Question about accuracy of military procedure scene in McHale's Navy

Because it is a comedy, McHale’s Navy is hardly a documentary about correct military procedures. However, recently I saw an episode which included a scene which appeared to be a nice touch of accurate portrayal, and I was wondering if it was in fact representative and if the same sort of practice takes place today.

In this scene a courier appears with orders for Captain Binghamton, and even though he is in full uniform in his office, the courier refuses to hand over the papers until Binghamton satisfactorily identifies himself.

If this was being played for laughs the rest of the episode would have been Binghamton frantically trying to recover his missing identification purloined by McHale’s crew. However, this was just presented as being normal procedure. Binghamton is wearing a “dog tag” around his neck, underneath his uniform. He somewhat awkwardly, although not excessively, fishes the tag out and shows it to the courier, who is satisfied and hands over the papers.

My question is whether this “present your dog tag” requirement is accurate for the period (World War II), and if similar requirements are sometimes encountered today.

Binghamtons aide would iD him, or he’d show his Military ID card.

I can’t vouch for WWII, but today, it’s all courier cards and IDs.
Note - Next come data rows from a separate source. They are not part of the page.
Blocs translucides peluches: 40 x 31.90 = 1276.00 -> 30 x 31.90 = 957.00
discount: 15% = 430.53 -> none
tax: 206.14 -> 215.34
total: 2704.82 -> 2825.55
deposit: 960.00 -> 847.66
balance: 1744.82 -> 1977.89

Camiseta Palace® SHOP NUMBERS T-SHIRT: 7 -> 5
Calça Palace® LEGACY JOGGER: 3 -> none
Most Officers (not to mention all civilians) don’t wear dog tags in the office environment. (I said most, not all; some do wear them of course.) Most of the time, you’'re getting this type of info via email anyway.
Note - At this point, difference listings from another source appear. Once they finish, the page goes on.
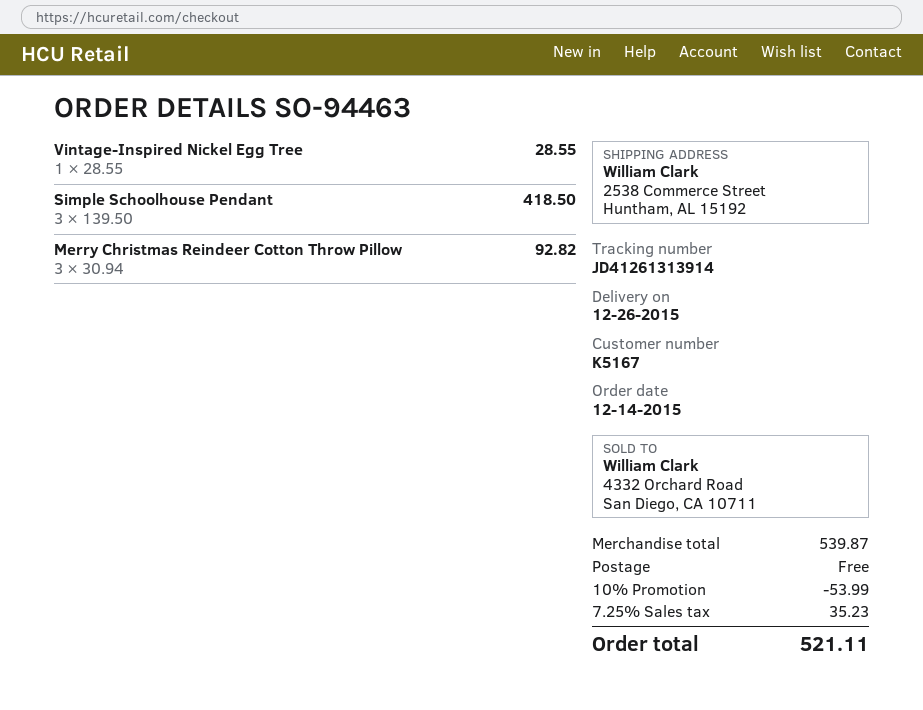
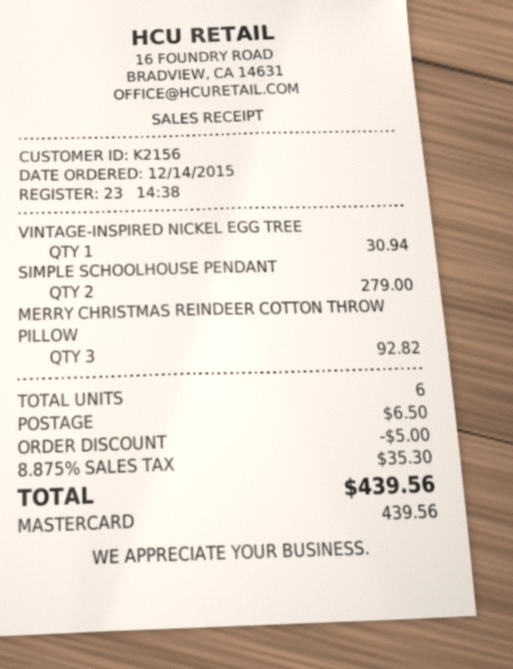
customer number: K5167 -> K2156
Vintage-Inspired Nickel Egg Tree: 1 for 28.55 -> 1 for 30.94
Simple Schoolhouse Pendant: 3 for 418.50 -> 2 for 279.00
discount: 53.99 -> 5.00
shipping: 0.00 -> 6.50
tax: 7.25% = 35.23 -> 8.875% = 35.30
total: 521.11 -> 439.56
Assuming he did not have his ID on him, during WW2 would his dog tags have sufficed to identify him in the scenario?

The ID card would have a photograph and a signature. The dog tag had neither. I doubt if it would have been sufficient.

If it wasn’t the case. It would be a huge glaring hole in the security of military communications. All an enemy spy would need to do is sneak into a military base dressed as top brass and demand messages from any courier he met.

It’s how secure civilian communications work: why would the military be less secure? I can pick up packages sent to my mother at her address after identifying myself as her child and showing my ID, which has her lastname (as my second) and firstname (under “child of and [Y]”): no ID, no package.

I want to make sure I’m understanding you - your ID contains your parents’ names?